The primary characteristic of a trill is that it is the vibration of one speech organ against another, driven by the aerodynamic conditions. One of the soft moveable parts of the vocal tract is placed close enough to another surface, so that when a current of air of the right strength passes through the aperture created by this configuration, a repeating pattern of closing and opening of the flow channel occurs

...

a sufficiently narrow aperture must be created and an adequate airflow through the aperture must occur. The aperture size and airflow must fall within critical limits for trilling to occur, and quite small deviations mean that it will fail

Therefore, they note that

trills tend to vary with non-trilled pronunciations. So with trills, as with voicing, there is a potential conflict between an acoustic definition (more than one period of actual vibration) and an articulatory definition (positioning of the articulators in a configuration such that, given the right aerodynamic conditions, vibration would occur).

They then resolve this conflict, saying that

we will consider trills to be sounds made with an articulatory configuration appropriate for vibration, regardless of whether vibration actually occurs.
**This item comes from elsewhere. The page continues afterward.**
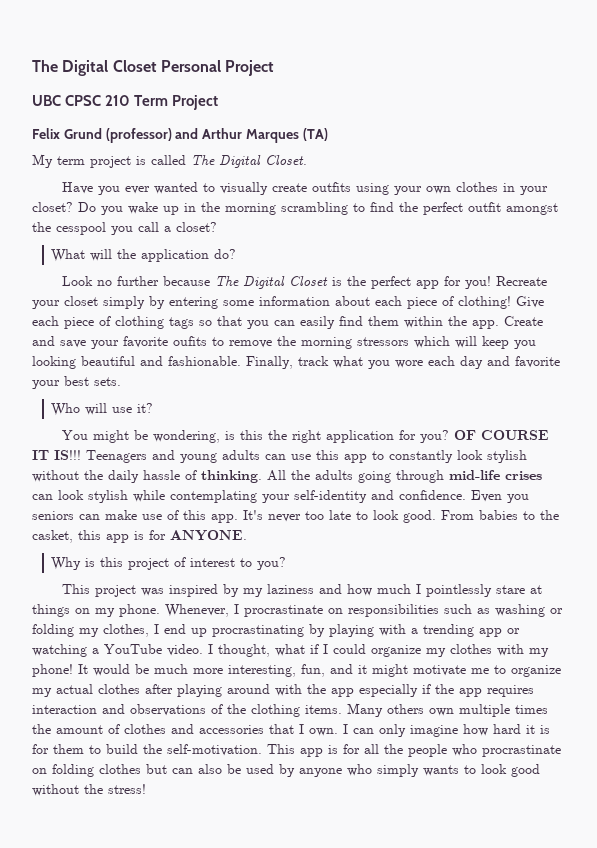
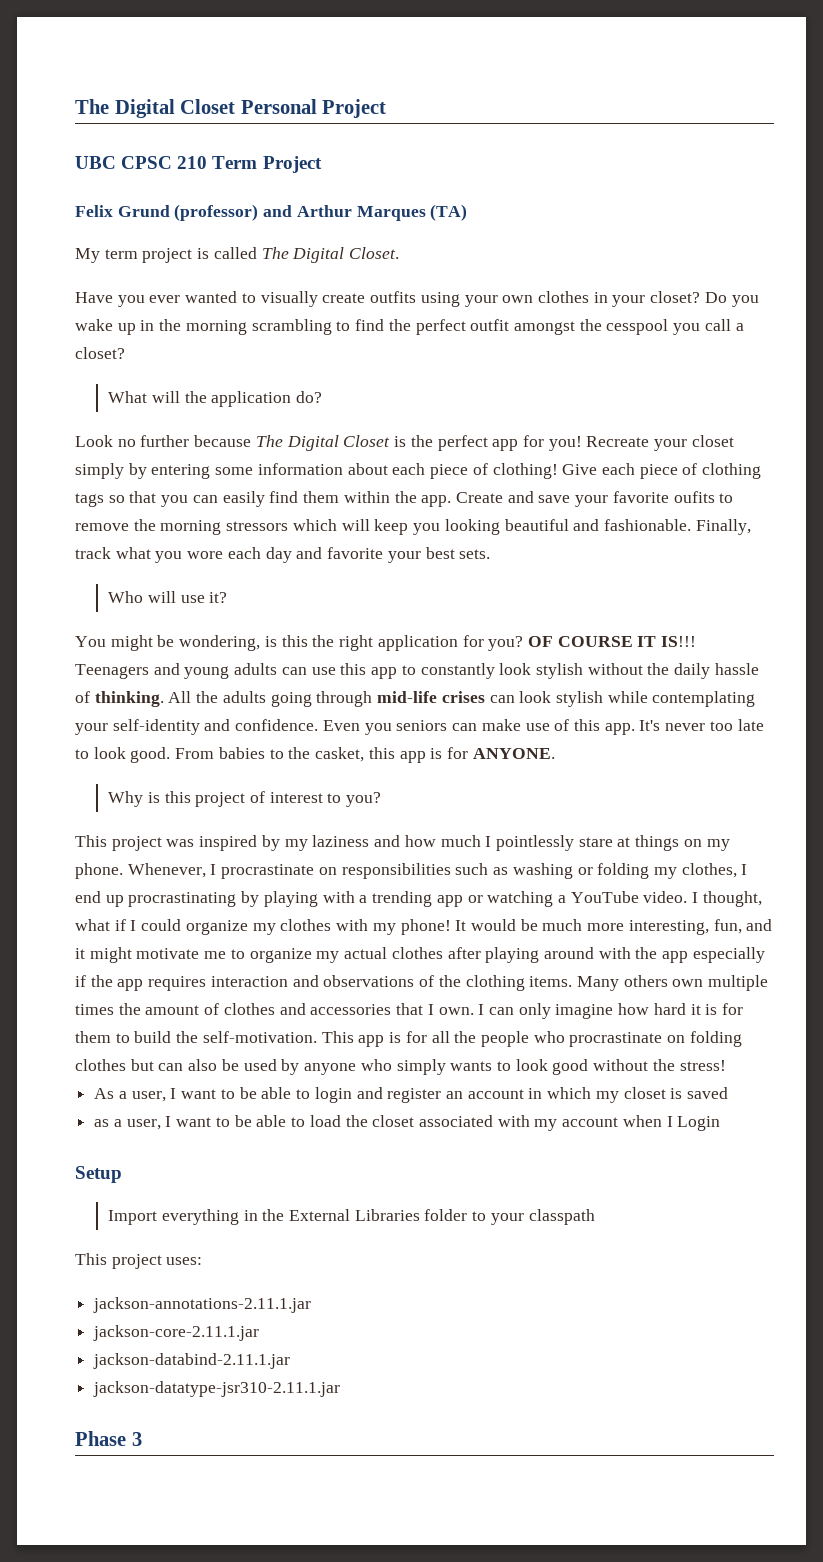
(146, 789) none -> [94,1087,729,1103] [94,1115,721,1131] [75,1166,122,1183] [108,1209,595,1225] [75,1253,203,1269] [93,1297,312,1313] [93,1325,260,1341] [93,1353,291,1369] [93,1381,341,1397] [75,1431,142,1446] // As a user, I want to be able to login and register an account in which my closet is saved // as a user, I want to be able to load the closet associated with my account when I Login // Setup // Import everything in the External Libraries folder to your classpath // This project uses: // jackson-annotations-2.11.1.jar // jackson-core-2.11.1.jar // jackson-databind-2.11.1.jar // jackson-datatype-jsr310-2.11.1.jar // Phase 3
Accordingly, a single-trill trill is not the same as a flap/tap, but only if you accept their articulatory definition of a trill. As for flaps and taps,

a flap is a sound in which a brief contact between the articulators is made by moving the active articulator tangentially to the site of the contact, so that it strikes the upper surface of the vocal tract in passing; a tap is a sound in which a brief contact between the articulators is made by moving the active articulator directly towards the roof of the mouth.

So it depends on how you define tap, flap and trill.

Catford, in A Practical Introduction to Phonetics, does not "define" trills, but his description of them (p. 66) is based on articulation, not acoustic result – I would say that there is no disagreement between Catford and Ladefoged & Maddieson on what a trill is.